# Task data
================

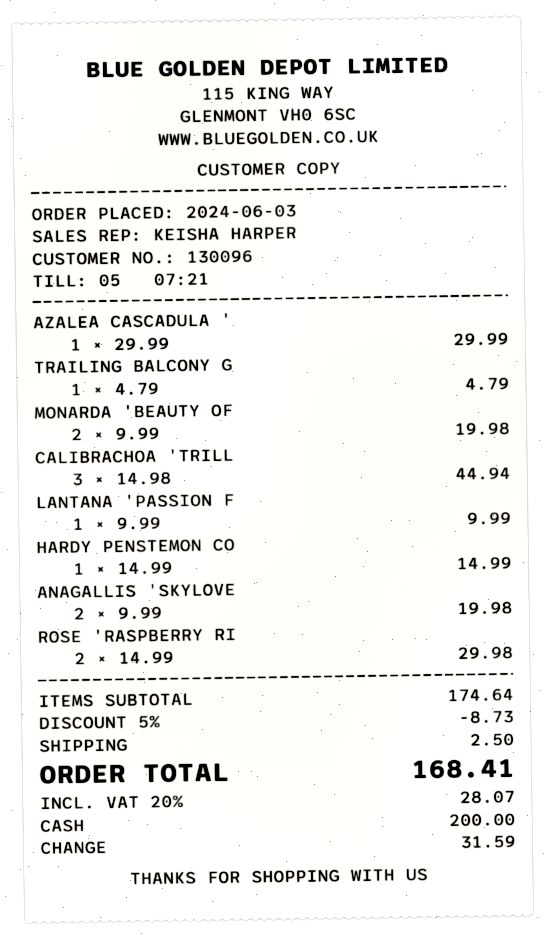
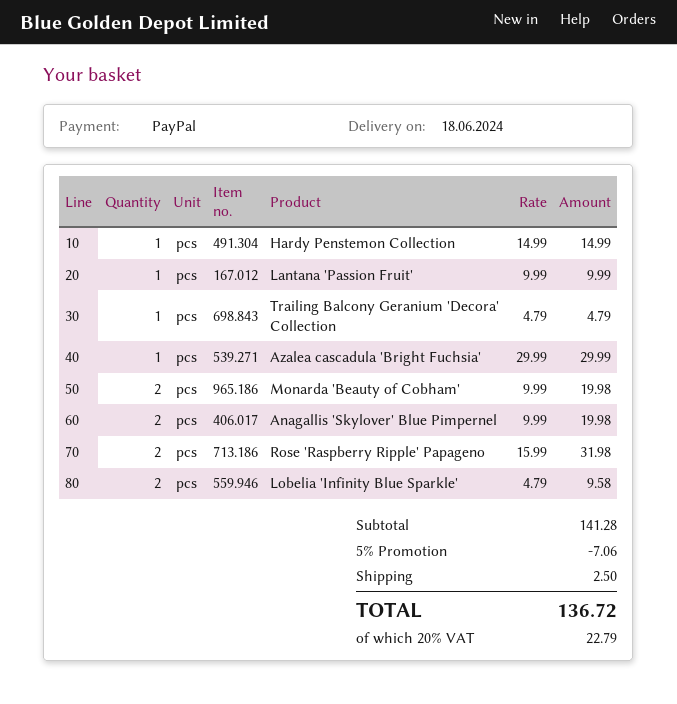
payment method: cash -> PayPal
CALIBRACHOA 'TRILL: 3 x 14.98 = 44.94 -> none
ROSE 'RASPBERRY RI: 2 x 14.99 = 29.98 -> 2 x 15.99 = 31.98
Lobelia 'Infinity Blue Sparkle': none -> 2 x 4.79 = 9.58
subtotal: 174.64 -> 141.28
discount: 5% = 8.73 -> 5% = 7.06
tax: 20% = 28.07 -> 20% = 22.79
total: 168.41 -> 136.72

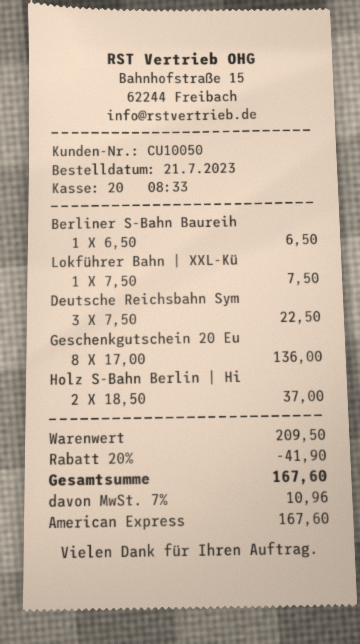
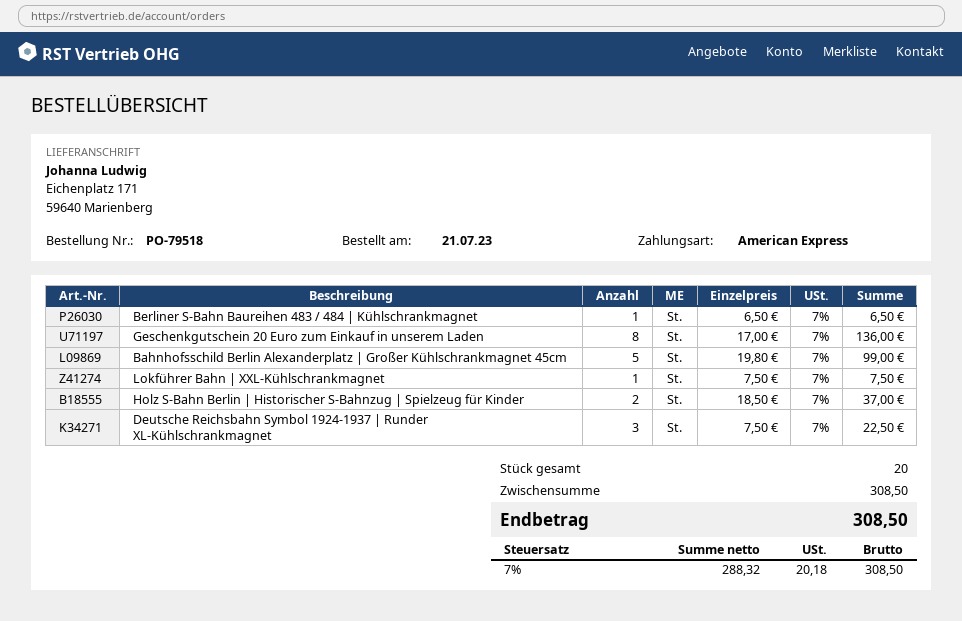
Bahnhofsschild Berlin Alexanderplatz | Großer Kühlschrankmagnet 45cm: none -> 5 x 19.80 = 99.00
subtotal: 209.50 -> 308.50
discount: 20% = 41.90 -> none
tax: 7% = 10.96 -> 7% = 20.18
total: 167.60 -> 308.50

================

Beginning with the first line of the entries above, repeat each line word for word until the line with "subtotal: 209.50 -> 308.50" has been given too. Omit the pictures.

payment method: cash -> PayPal
CALIBRACHOA 'TRILL: 3 x 14.98 = 44.94 -> none
ROSE 'RASPBERRY RI: 2 x 14.99 = 29.98 -> 2 x 15.99 = 31.98
Lobelia 'Infinity Blue Sparkle': none -> 2 x 4.79 = 9.58
subtotal: 174.64 -> 141.28
discount: 5% = 8.73 -> 5% = 7.06
tax: 20% = 28.07 -> 20% = 22.79
total: 168.41 -> 136.72

Bahnhofsschild Berlin Alexanderplatz | Großer Kühlschrankmagnet 45cm: none -> 5 x 19.80 = 99.00
subtotal: 209.50 -> 308.50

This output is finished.